Ernane tivera uma infância problemática. É fato que todos temos nossos traumas, e muitos de nós guardamos mágoas; e outros mais rancorosos, ainda guardam as feições de seus algozes e bem no íntimo de seus espíritos almejam uma vingança. Aloísio não. Ele era o algoz, ele causava os traumas. E o único rancor que guardava era contra as pessoas que tentaram ajudá-lo mas não sabiam como. Uma coisa é adquirir problemas mentais frutos de traumas, outra é já nascer com eles. Aloísio já demonstrava ser sexualmente precoce desde a infância. Isso pouco preocupava seu pai, um vereador corrupto e workaholic; e sua mãe morrera no parto de sua irmã mais nova, quando ele tinha quatro anos. Nunca teve amigos, a não ser seu videogame. E as bonecas de sua irmã. Não, ele não gostava de brincar com ela, ele apenas examinava a anatomia das mesmas, queria saber o que se escondia por debaixo das roupas das mulheres. Queria sentir as curvas dos corpos sob as mãos. Mas aconteceu que aos oito, estava cansado das bonecas de plástico duro e insensível. Queria tocar carne quente e macia. Substituiu as bonecas pela sua irmã, que aceitava passivamente. Aos onze, arrebatado pelo desejo pueril recém desperto, passou dos limites. Não se contentava apenas em tocar. Quando ela, em prantos, foi se queixar com o pai, fora mandada para um internato. Era a palavra de uma garota de oito anos de idade, contra a do filho mais velho, o primogênito. Nunca mais a vira desde então.

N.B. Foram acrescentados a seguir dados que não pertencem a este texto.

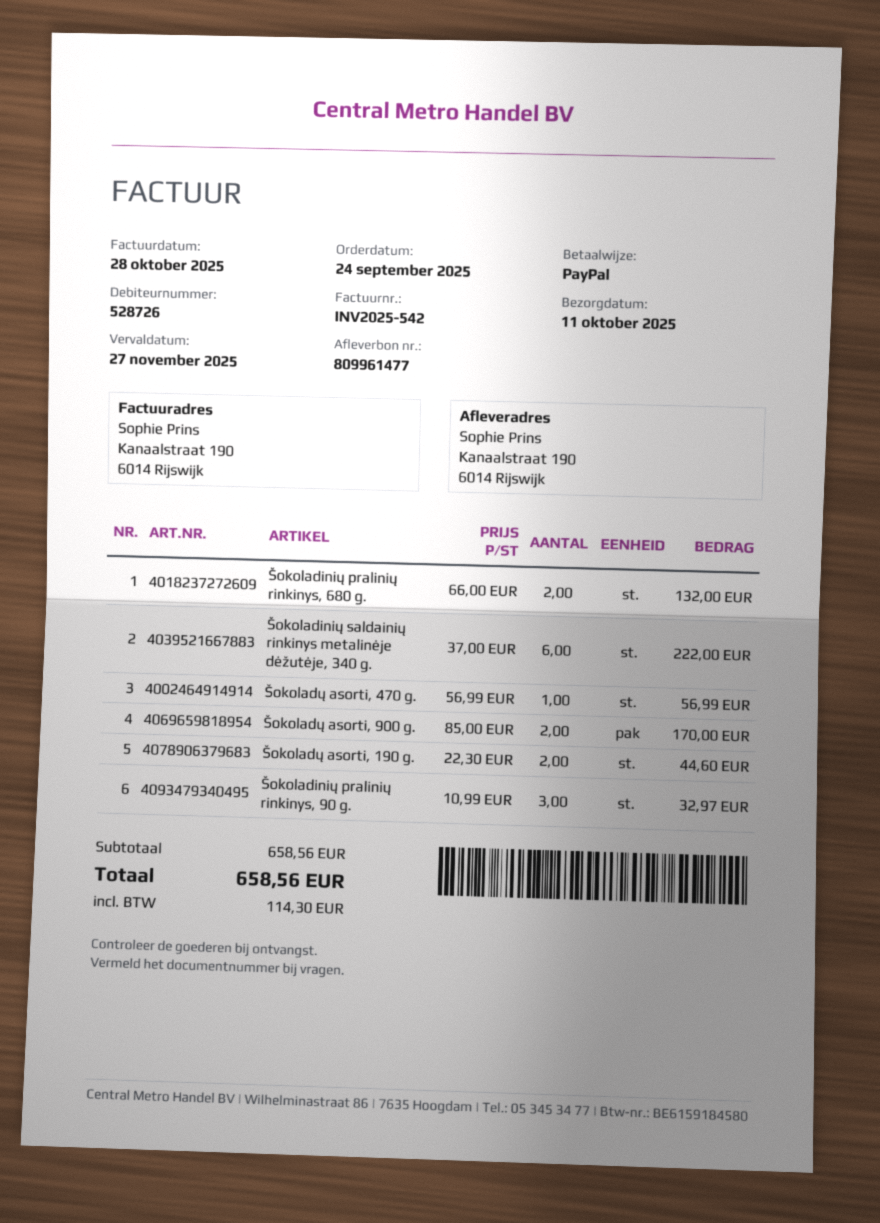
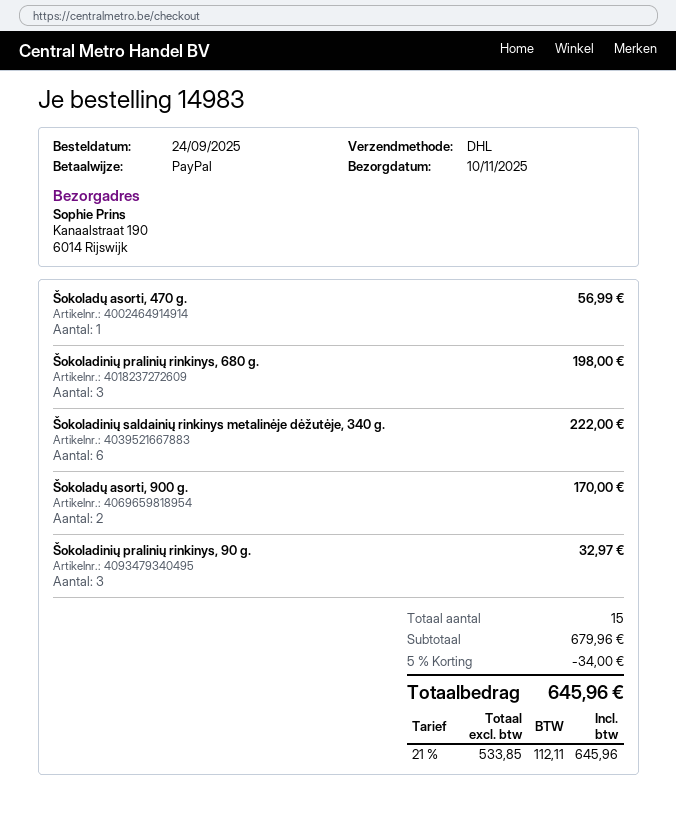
delivery date: 2025-10-11 -> 2025-11-10
Šokoladinių pralinių rinkinys, 680 g.: 2 for 132.00 -> 3 for 198.00
Šokoladų asorti, 190 g.: 2 for 44.60 -> none
subtotal: 658.56 -> 679.96
discount: none -> 5% = 34.00
tax: 114.30 -> 112.11
total: 658.56 -> 645.96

Nos anos seguintes, a vida seguira normalmente. Em termos. Além dos incidentes com as colegas de turma ao longo da adolescência, [que eram abafados graças à influência de seu pai] via numa das bonecas a irmã que perdera, e com ela fazia tudo o que tinha vontade de fazer com uma mulher. Ou com uma criança. Mas o fato é que ele fez isso durante muitos anos, até depois de chegar à fase adulta e de conseguir seu diploma. E continuou fazendo mesmo depois de começar a trabalhar como professor. Sentia-se angustiado, como se a vida de nada valesse. Passava os dias como a esperar que algo grandioso acontecesse, algo pelo qual almejava desde muito tempo. Acordava sob o som do despertador, escovava os dentes, fazia a barba, vestia-se, tomava apenas um copo de café e ia pro trabalho. Durante as malditas aulas, vez ou outra via uma aluna que lhe lembrava sua irmã. Mas era algo inconsciente, ou quase sobrenatural, visto que não guardava na memória as feições de sua irmã. E a cada dia, era uma garota diferente. Mas quando isso ocorria, antes que alguém percebesse o volume na sua calça, dizia que ia “tomar uma água” e corria pro banheiro. Alguns alunos já haviam notado esse estranho comportamento, e bastava que ele saísse da sala e a turma explodia em gargalhadas abafadas. Mas não nesse dia. Ele viu na turma uma garota da qual não se lembrava, o que não queria dizer muita coisa, já que não se preocupava em prestar atenção nos rostos de seus alunos. Mas essa garota o encarava de modo impassível, com olhos frios e inquisidores. Dessa vez ele não achou que ela se parecia com a irmã; ele tivera certeza! Era como se ela estivesse ali, diante dele, lhe perguntando porque fizera aquilo, no que havia transformado a própria vida. Ele a fitava boquiaberto, e não notou quando ficou excitado. A turma já não se agüentava mais em segurar as risadas, mas ela permanecia do mesmo modo, com o mesmo olhar. Quando ele se deu conta do vexame, ao olhar pra si mesmo e pra turma alvoroçada, a garota misteriosamente desaparecera. Pegou sua pasta e saiu correndo, aos tropeços.

Chegou em casa, arrancou suas roupas, tirou a boneca do armário e copulou com ela furiosamente, durante muito tempo, até adormecer, abraçado com ela. No dia seguinte, o despertador tocou durante uma hora inteira até cessar. Ele não acordara. Banhado em sangue e esperma secos, jazia Ernane com a garganta dilacerada.

E a boneca, com as mãos sujas de sangue, parecia fitar o cadáver com o olhar que o juiz lança ao réu recém punido.